Uber bulls sees Nvidia (NVDA:NASDAQ) hitting a $5 trillion valuation next year fuelled by an AI (artificial intelligence) rally that has far further to run. So says Louis Navellier, chief investment officer at Navellier & Associates, the analysis firm he founded and runs.
Navellier predicts that Nvidia stock could smash the $200 mark in 2025.
Nvidia has already experienced a meteoric rise, yet Navellier thinks that if the Santa Clara, California company can get its next generation Blackwell chips into production on track in 2025, the stock could break more Wall Street records.
CRUCIAL NEXT GEN CHIP TECH
A key factor in Nvidia’s dominance, according to Navellier, is its substantial investment in next generation generative AI chips. He claims that Nvidia’s $2 billion expenditure renders competitor efforts ‘increasingly futile’ due to Nvidia’s superior technology.
Navellier goes as far as to suggest Nvidia is single-handedly leading the stock market, prompting Bloomberg TV to declare the S&P 500’s ‘Magnificent Seven’ has become ‘the Magnificent One and 499 other stocks.’
Navellier downplays recent news of antitrust investigations into Nvidia, Microsoft (MSFT:NASDAQ), and OpenAI by the Justice Department and Federal Trade Commission. Citing a Wall Street Journal report, Navellier noted that these investigations ‘may ultimately come to nothing’ and will not impede the progress of AI.
WALL STREET RECORDS FALL
Nvidia has already broken Wall Street records. It took Apple (AAPL:NASDAQ) about five years to bridge the $1 trillion to $3 trillion market cap gap, Microsoft about the same. Nvidia did it in barely a year.
So, what would a $5 trillion market cap mean for valuation? Based on Koyfin’s fiscal 2027 (to 31 Jan) consensus data, the stock currently trades on a price to earnings ratio of around 30. Applying a $200 share price to those same forecasts would lift the 2027 PE to about 48.

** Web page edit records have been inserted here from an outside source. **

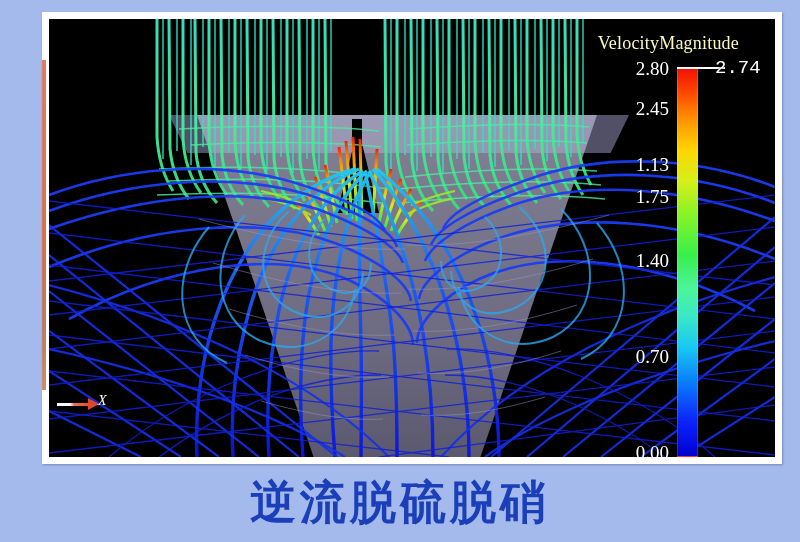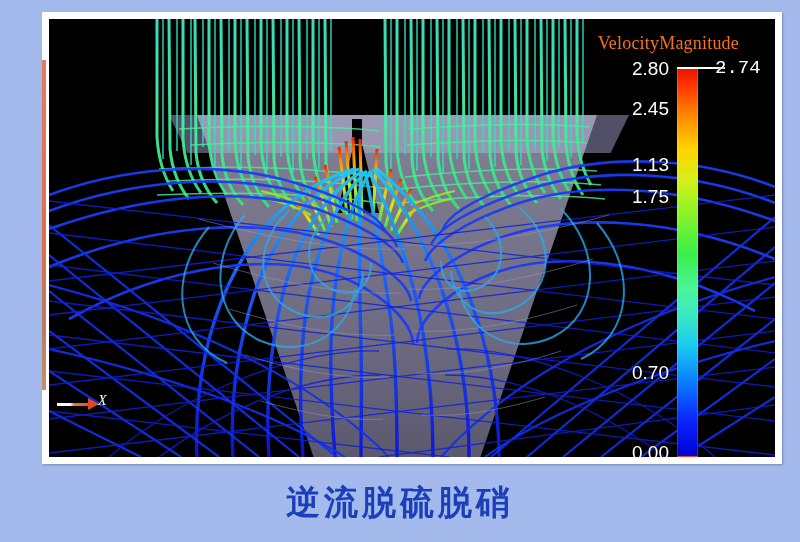--- a/index.html
+++ b/index.html
@@ -96,7 +96,7 @@
   #legend-title {
     position: absolute;
     right: 26px; top: 4px;
-    color: #f97316;
+    color: #fef9c3;
     font-family: "Liberation Serif", serif;
     font-size: 18px;
     letter-spacing: .2px;

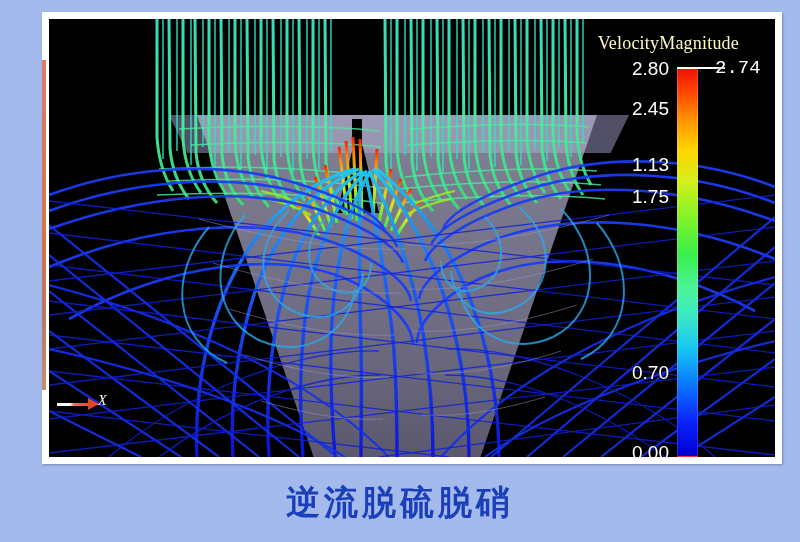--- a/index.html
+++ b/index.html
@@ -152,7 +152,7 @@
     width: 104px;
     text-align: right;
     color: #ffffff;
-    font-family: Liberation Sans, sans-serif;
+    font-family: Liberation Serif, serif;
     font-size: 19px;
     line-height: 19px;
     text-shadow: 0 0 2px #000;

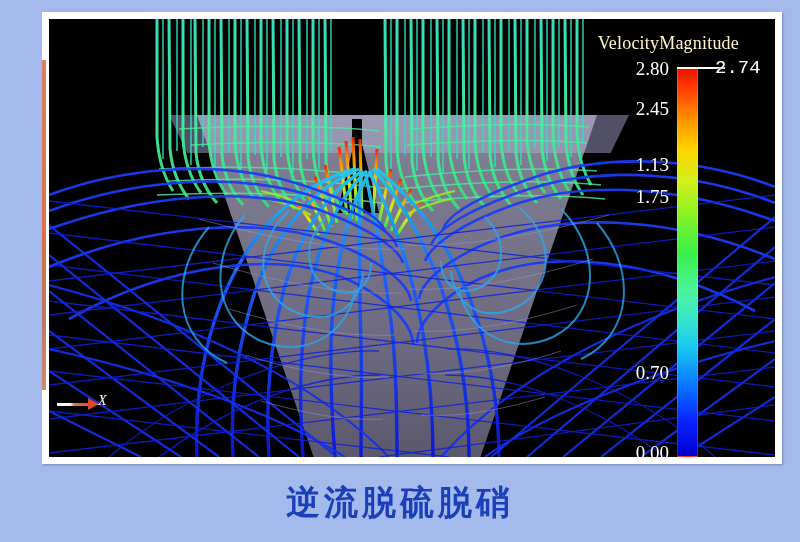--- a/index.html
+++ b/index.html
@@ -445,6 +445,7 @@
           <div class="tick-label" style="top:40px">2.45</div>
           <div class="tick-label" style="top:96px">1.13</div>
           <div class="tick-label" style="top:128px">1.75</div>
+          <div class="tick-label" style="top:192px">1.40</div>
           <div class="tick-label" style="top:304px">0.70</div>
           <div class="tick-label" style="top:384px">0.00</div>
         </div>

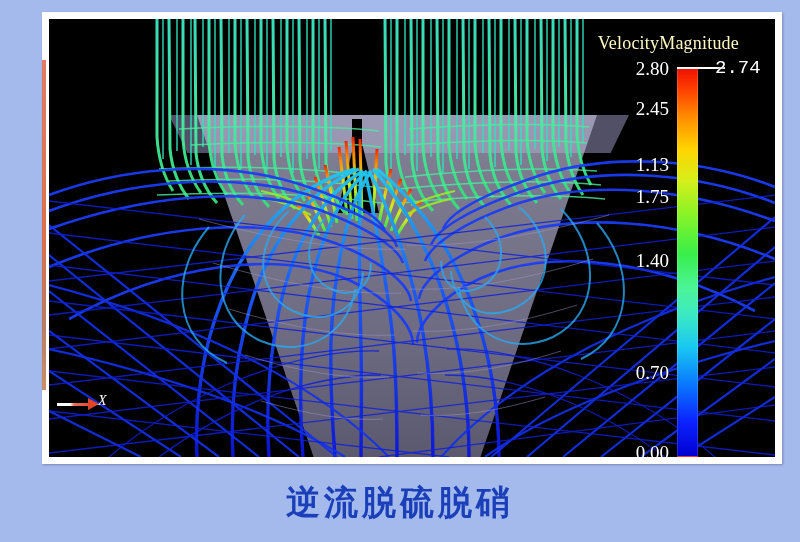--- a/index.html
+++ b/index.html
@@ -446,7 +446,7 @@
           <div class="tick-label" style="top:96px">1.13</div>
           <div class="tick-label" style="top:128px">1.75</div>
           <div class="tick-label" style="top:192px">1.40</div>
-          <div class="tick-label" style="top:304px">0.70</div>
+          <div class="tick-label" style="top:288px">0.70</div>
           <div class="tick-label" style="top:384px">0.00</div>
         </div>
 

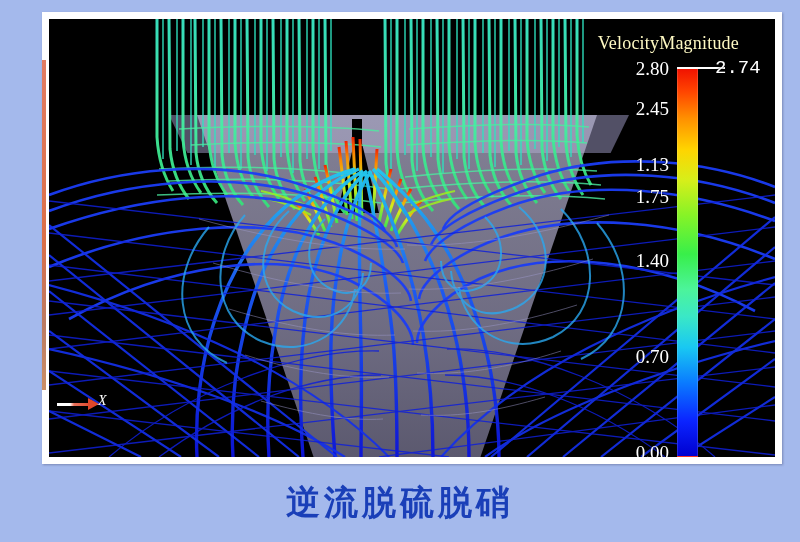--- a/index.html
+++ b/index.html
@@ -192,7 +192,7 @@
     text-align: center;
     color: #1a3fb8;
     font-family: "DejaVu Sans", sans-serif;
-    font-size: 34px;
+    font-size: 46px;
     font-weight: 700;
     letter-spacing: 4px;
     line-height: 60px;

Crucial to future valuation will be the direction of forecasts, and whether they stay roughly where they are or shift higher over time. The latter seems likely given Nvidia’s run of forecast-beating quarterlies that has seen analysts rethink estimates time and again.
Earnings and revenue estimates for the current year (to 31 Jan 2026) have doubled over the past 12 months, and fiscal 2027 estimates are already 30% higher than they were, implying that Wall Street analysts have been consistent under-egging Nvidia’s growth potential.